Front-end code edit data
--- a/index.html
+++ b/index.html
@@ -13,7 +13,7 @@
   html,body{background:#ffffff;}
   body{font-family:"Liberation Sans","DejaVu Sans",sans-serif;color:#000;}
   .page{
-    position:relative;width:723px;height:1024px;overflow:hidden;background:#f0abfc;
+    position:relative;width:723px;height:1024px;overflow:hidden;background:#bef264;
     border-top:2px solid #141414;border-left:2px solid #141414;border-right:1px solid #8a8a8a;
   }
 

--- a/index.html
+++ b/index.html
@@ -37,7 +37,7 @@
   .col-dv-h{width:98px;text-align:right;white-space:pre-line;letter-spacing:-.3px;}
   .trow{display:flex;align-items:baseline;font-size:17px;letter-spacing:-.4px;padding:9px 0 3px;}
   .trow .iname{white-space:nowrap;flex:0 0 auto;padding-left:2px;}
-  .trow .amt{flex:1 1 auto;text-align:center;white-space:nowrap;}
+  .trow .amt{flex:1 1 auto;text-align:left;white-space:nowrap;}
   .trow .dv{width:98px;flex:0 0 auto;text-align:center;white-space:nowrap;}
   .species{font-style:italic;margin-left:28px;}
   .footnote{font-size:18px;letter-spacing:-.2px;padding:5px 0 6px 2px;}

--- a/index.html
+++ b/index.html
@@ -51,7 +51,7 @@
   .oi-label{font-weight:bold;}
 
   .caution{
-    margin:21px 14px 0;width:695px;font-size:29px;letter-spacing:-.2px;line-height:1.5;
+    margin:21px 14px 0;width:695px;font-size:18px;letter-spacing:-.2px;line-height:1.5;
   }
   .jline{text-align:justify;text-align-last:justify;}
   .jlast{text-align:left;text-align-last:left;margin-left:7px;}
--
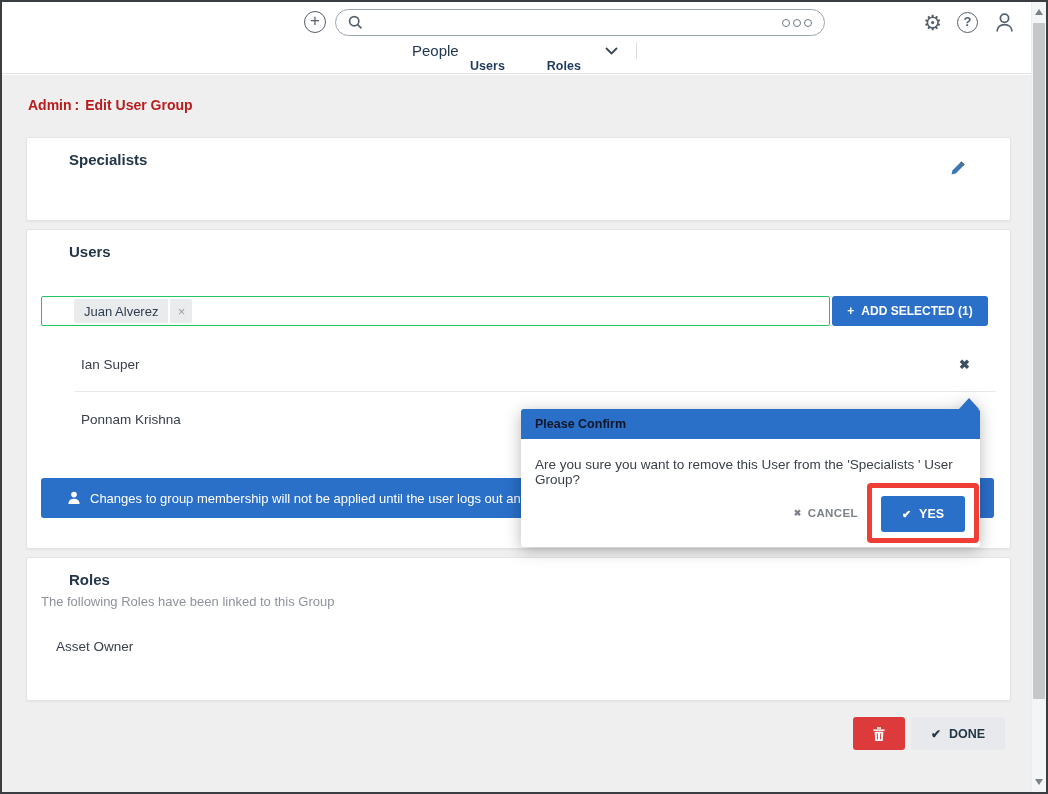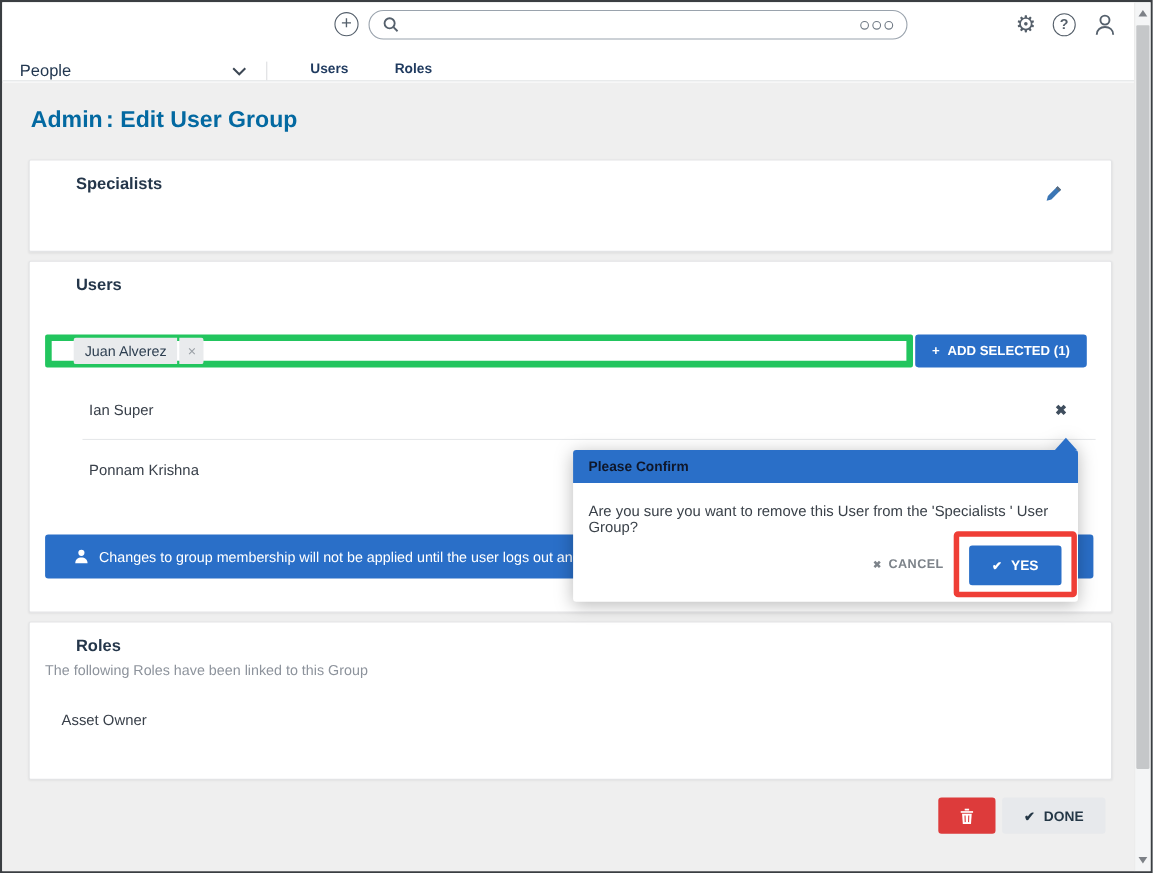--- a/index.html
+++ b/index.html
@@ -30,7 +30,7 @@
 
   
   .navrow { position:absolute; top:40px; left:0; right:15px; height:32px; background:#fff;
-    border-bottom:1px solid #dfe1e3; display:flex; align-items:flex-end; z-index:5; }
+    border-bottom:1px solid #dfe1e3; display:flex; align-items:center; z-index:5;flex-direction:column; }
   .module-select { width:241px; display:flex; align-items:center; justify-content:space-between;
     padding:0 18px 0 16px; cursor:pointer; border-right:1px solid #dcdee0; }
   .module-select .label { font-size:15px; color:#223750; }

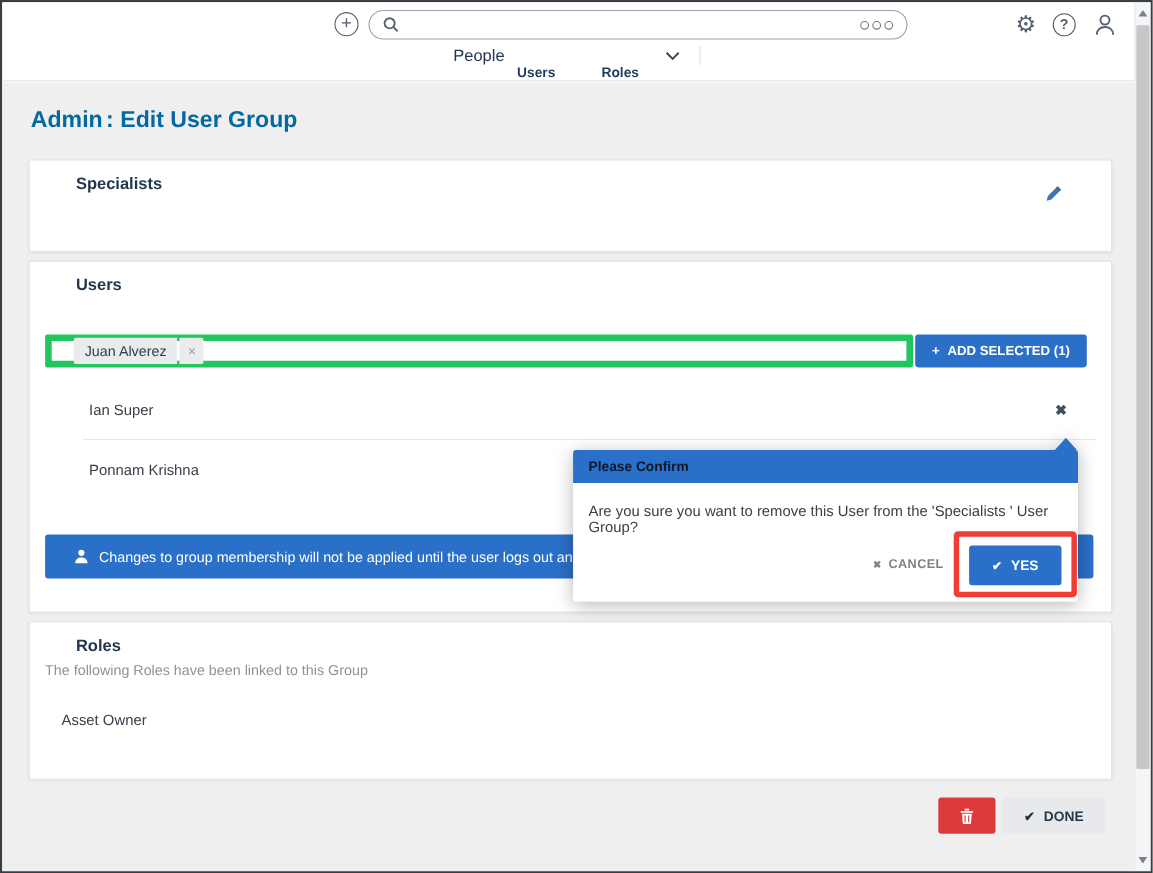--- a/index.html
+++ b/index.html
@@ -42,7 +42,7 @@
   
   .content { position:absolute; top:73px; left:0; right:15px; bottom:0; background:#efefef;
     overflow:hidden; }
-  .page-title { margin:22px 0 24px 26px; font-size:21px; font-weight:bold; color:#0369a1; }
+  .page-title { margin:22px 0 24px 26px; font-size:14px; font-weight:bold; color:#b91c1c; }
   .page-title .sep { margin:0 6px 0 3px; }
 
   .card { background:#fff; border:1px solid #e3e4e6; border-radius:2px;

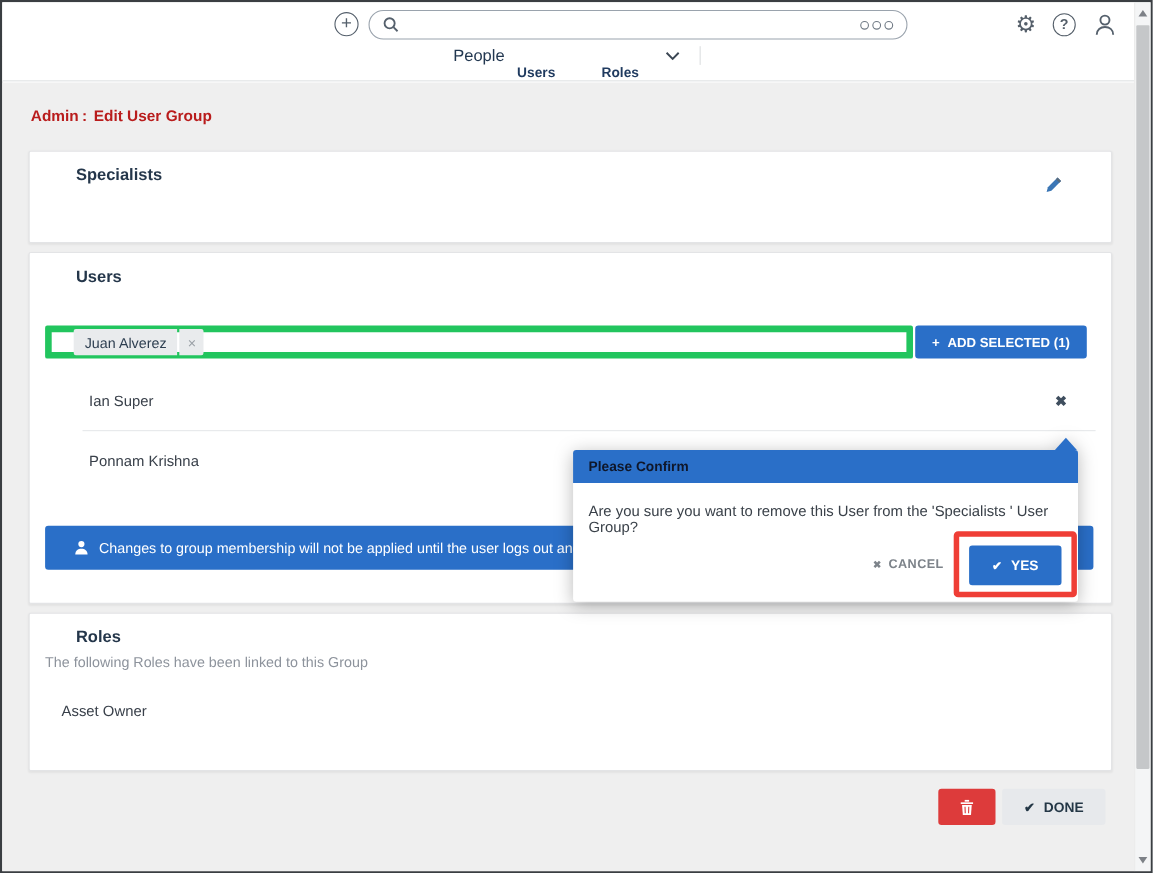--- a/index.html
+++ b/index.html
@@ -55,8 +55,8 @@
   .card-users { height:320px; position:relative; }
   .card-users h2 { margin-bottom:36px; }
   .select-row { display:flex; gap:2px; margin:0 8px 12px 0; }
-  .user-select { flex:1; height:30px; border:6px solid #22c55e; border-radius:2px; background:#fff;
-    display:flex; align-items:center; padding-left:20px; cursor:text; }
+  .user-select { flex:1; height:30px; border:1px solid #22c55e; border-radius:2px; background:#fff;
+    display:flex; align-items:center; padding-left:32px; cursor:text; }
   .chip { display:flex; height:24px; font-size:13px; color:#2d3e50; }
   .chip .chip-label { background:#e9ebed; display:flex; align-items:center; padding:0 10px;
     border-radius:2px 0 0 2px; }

How to complete this task: Work from the entries above. Set down exactly and only the lines from the line with "right:15px; height:32px; background:#fff;" to the line with "display:flex; align-items:center; padding-left:20px;", both included, and leave the pictures out.

Result:
   .navrow { position:absolute; top:40px; left:0; right:15px; height:32px; background:#fff;
-    border-bottom:1px solid #dfe1e3; display:flex; align-items:flex-end; z-index:5; }
+    border-bottom:1px solid #dfe1e3; display:flex; align-items:center; z-index:5;flex-direction:column; }
   .module-select { width:241px; display:flex; align-items:center; justify-content:space-between;
     padding:0 18px 0 16px; cursor:pointer; border-right:1px solid #dcdee0; }
   .module-select .label { font-size:15px; color:#223750; }

--- a/index.html
+++ b/index.html
@@ -42,7 +42,7 @@
   
   .content { position:absolute; top:73px; left:0; right:15px; bottom:0; background:#efefef;
     overflow:hidden; }
-  .page-title { margin:22px 0 24px 26px; font-size:21px; font-weight:bold; color:#0369a1; }
+  .page-title { margin:22px 0 24px 26px; font-size:14px; font-weight:bold; color:#b91c1c; }
   .page-title .sep { margin:0 6px 0 3px; }
 
   .card { background:#fff; border:1px solid #e3e4e6; border-radius:2px;

--- a/index.html
+++ b/index.html
@@ -55,8 +55,8 @@
   .card-users { height:320px; position:relative; }
   .card-users h2 { margin-bottom:36px; }
   .select-row { display:flex; gap:2px; margin:0 8px 12px 0; }
-  .user-select { flex:1; height:30px; border:6px solid #22c55e; border-radius:2px; background:#fff;
-    display:flex; align-items:center; padding-left:20px; cursor:text; }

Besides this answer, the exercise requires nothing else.